DATA LISTING START
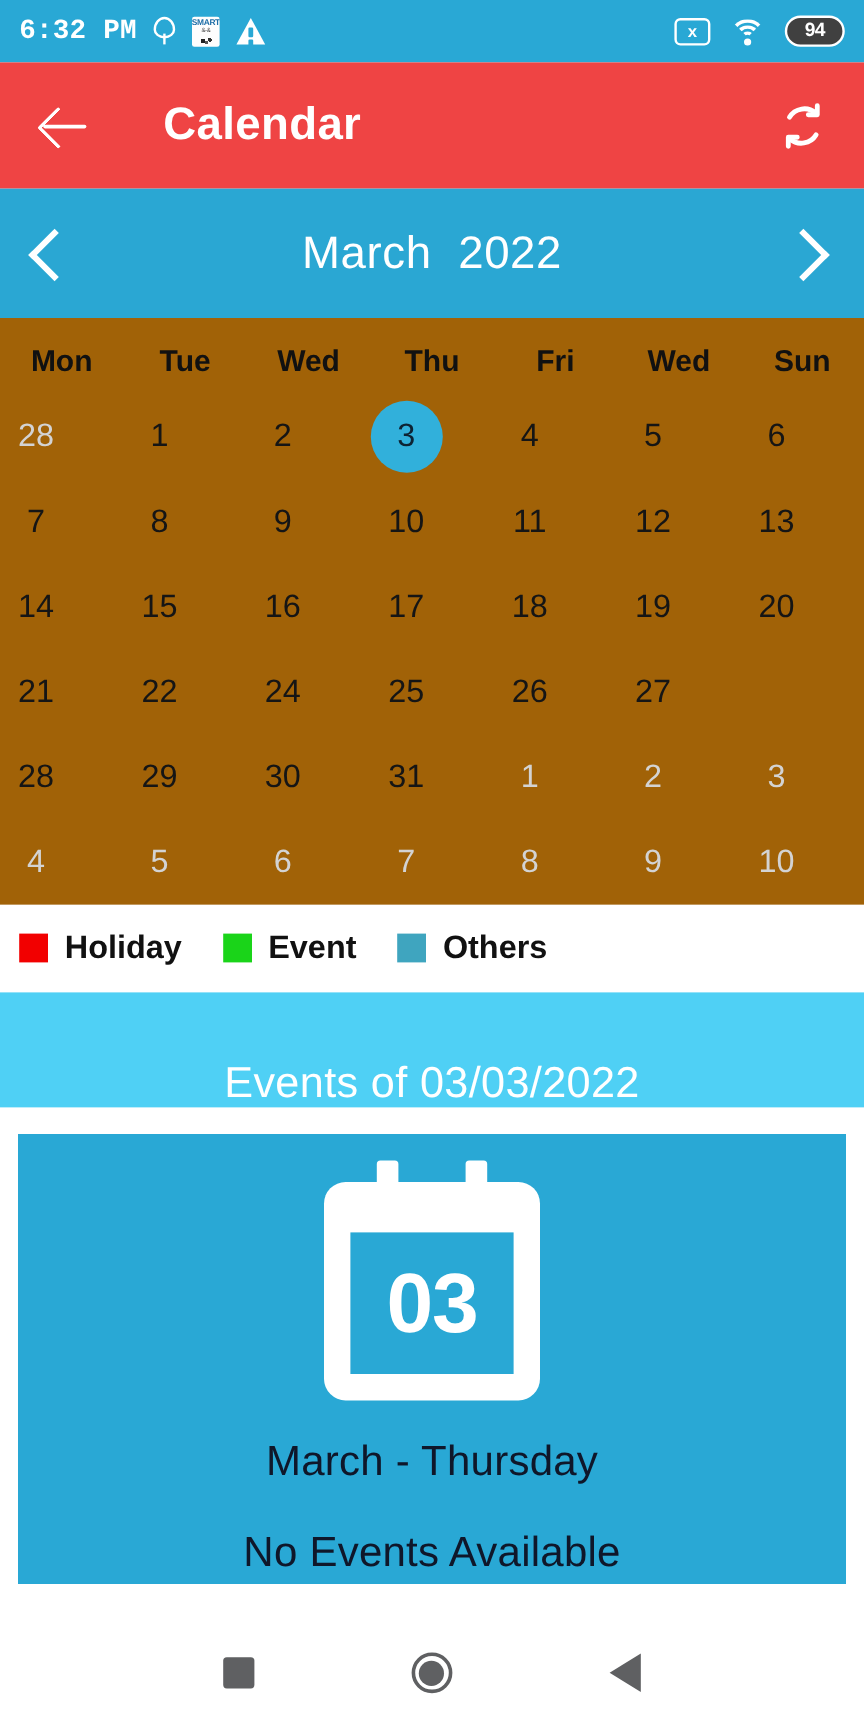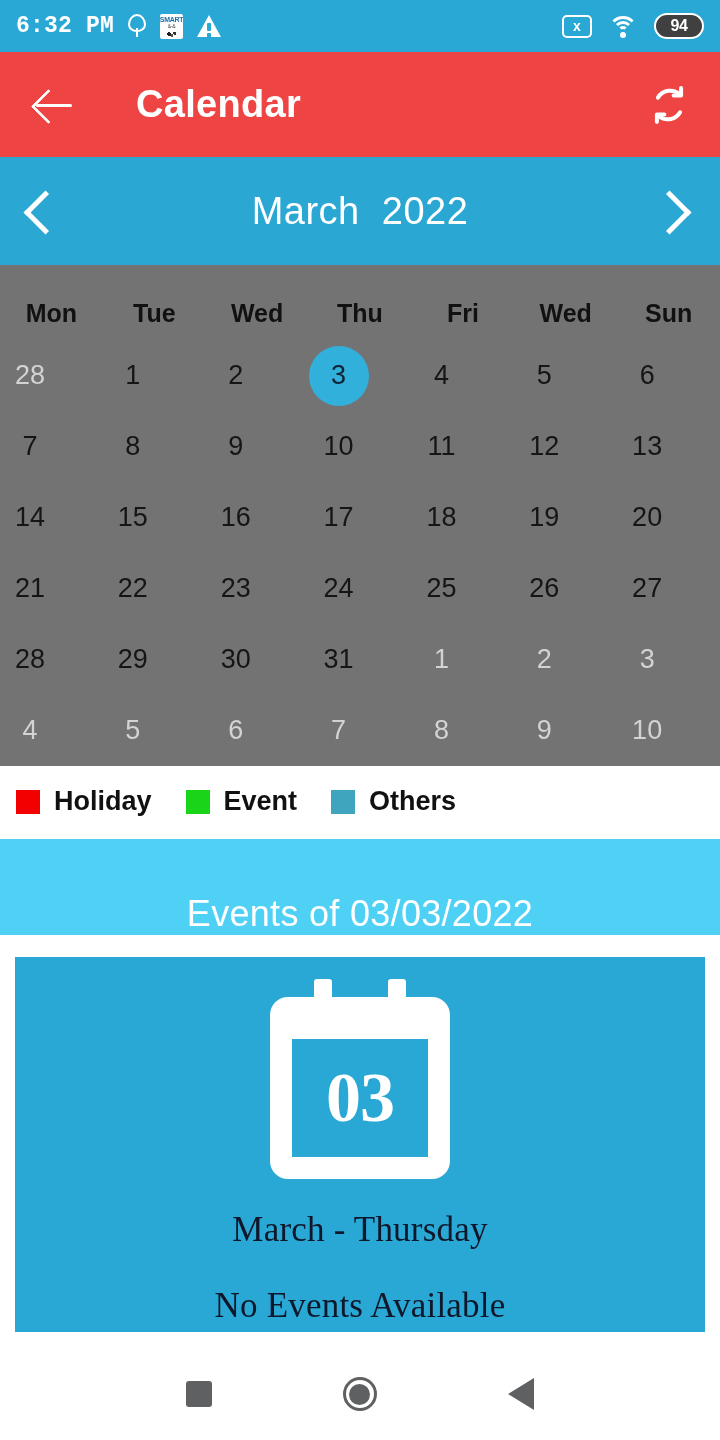--- a/index.html
+++ b/index.html
@@ -83,7 +83,7 @@
   .month-label { color:#fff; font-size:38px; letter-spacing:0.5px; white-space:pre; }
 
   
-  .cal-area { background:#737373; flex:0 0 auto; padding-top:20px; }
+  .cal-area { background:#a16207; flex:0 0 auto; padding-top:8px; }
   .week-head, .week-row { display:grid; grid-template-columns:repeat(7,1fr); }
   .week-head div {
     text-align:center; font-size:25px; font-weight:bold; color:#111; padding:14px 0 12px;

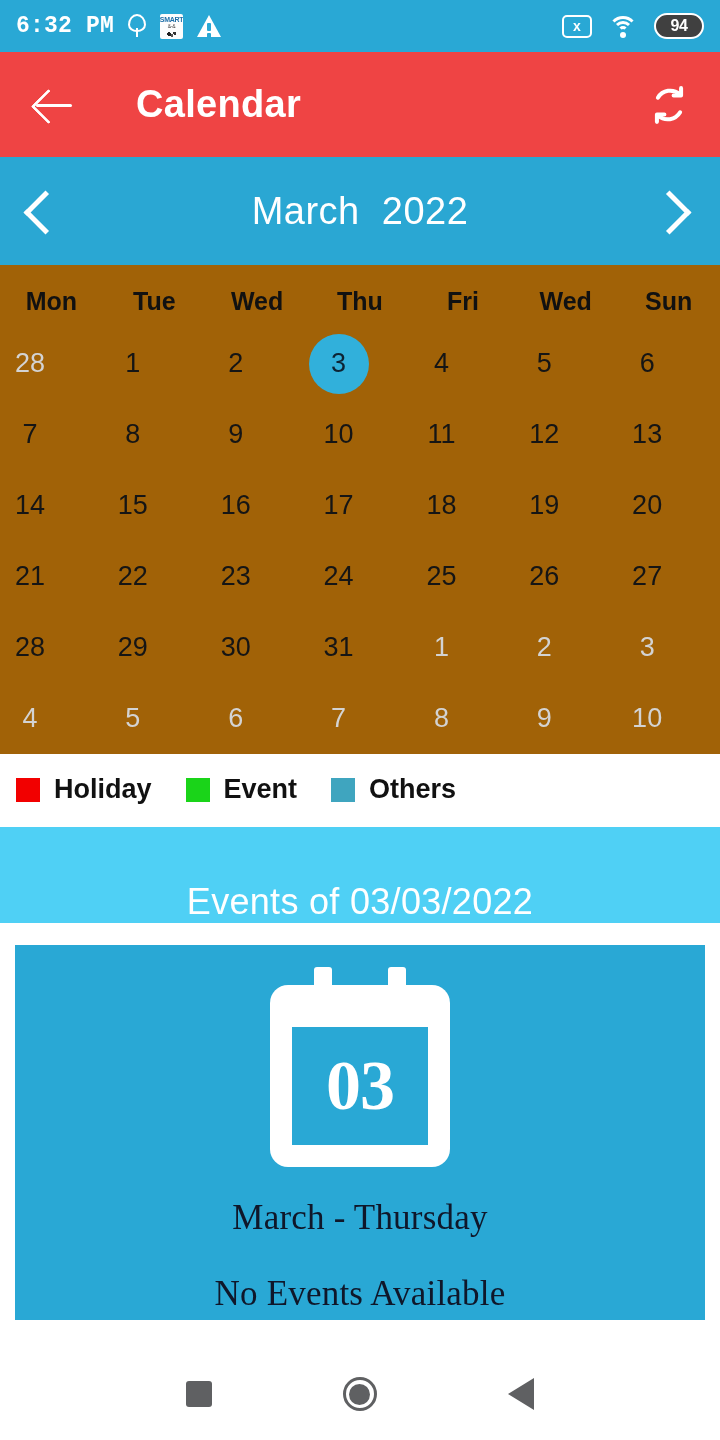--- a/index.html
+++ b/index.html
@@ -287,9 +287,6 @@
           <span class="pill">22</span>
         </div>
       <div class="day-cell">
-          <span class="pill">23</span>
-        </div>
-      <div class="day-cell">
           <span class="pill">24</span>
         </div>
       <div class="day-cell">

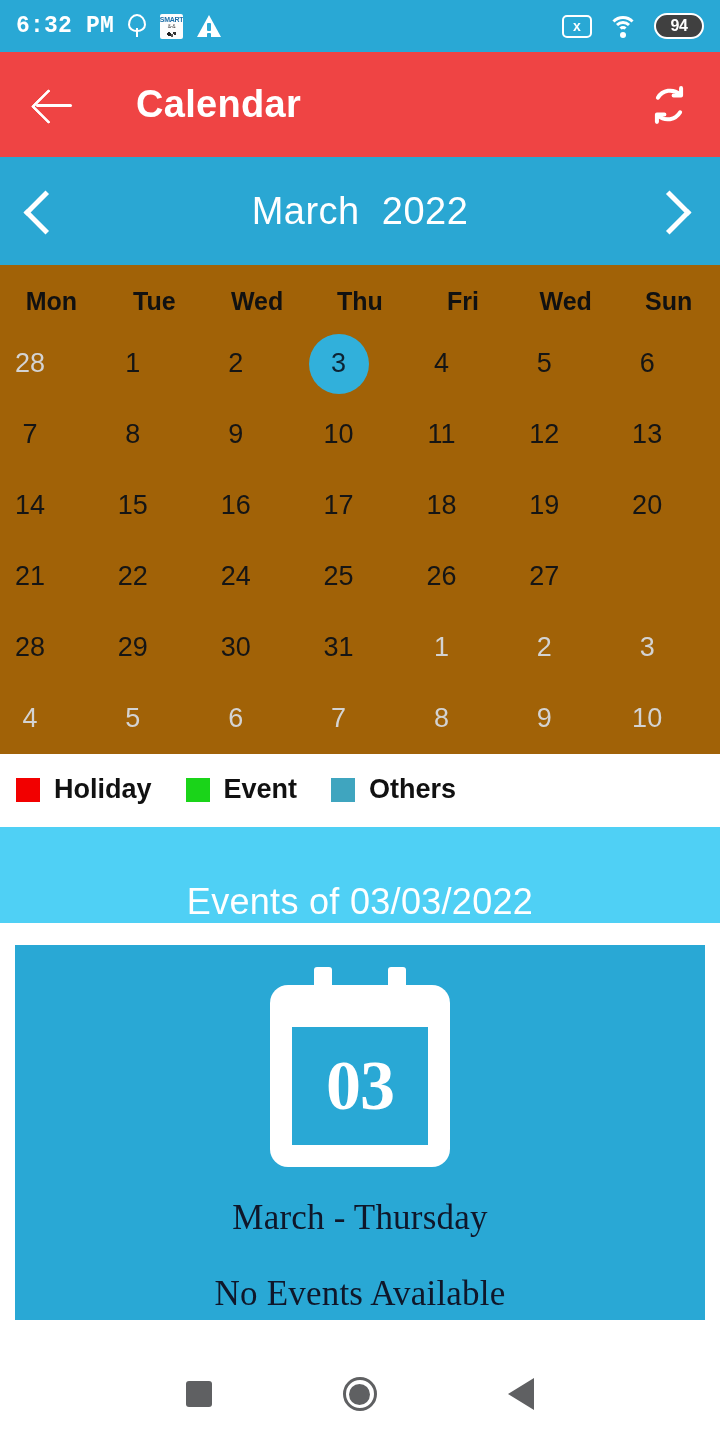--- a/index.html
+++ b/index.html
@@ -112,7 +112,7 @@
   .events-head-text { color:#fff; font-size:36px; letter-spacing:0.3px; }
 
   
-  .card-wrap { flex:1 1 auto; background:#fff; padding:22px 15px 0 15px;font-family:Liberation Serif, serif; }
+  .card-wrap { flex:1 1 auto; background:#fff; padding:22px 15px 0 15px; }
   .event-card {
     background:#29a8d5; width:100%; height:375px; display:flex; flex-direction:column;
     align-items:center; justify-content:flex-start; padding-top:22px; overflow:hidden;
DATA LISTING END
▶ WHAT IS BEING ASKED: Search the entries for the word "spacing" and copy every line that has it.

▶ SOLVED PROBLEM:
   .month-label { color:#fff; font-size:38px; letter-spacing:0.5px; white-space:pre; }
   .events-head-text { color:#fff; font-size:36px; letter-spacing:0.3px; }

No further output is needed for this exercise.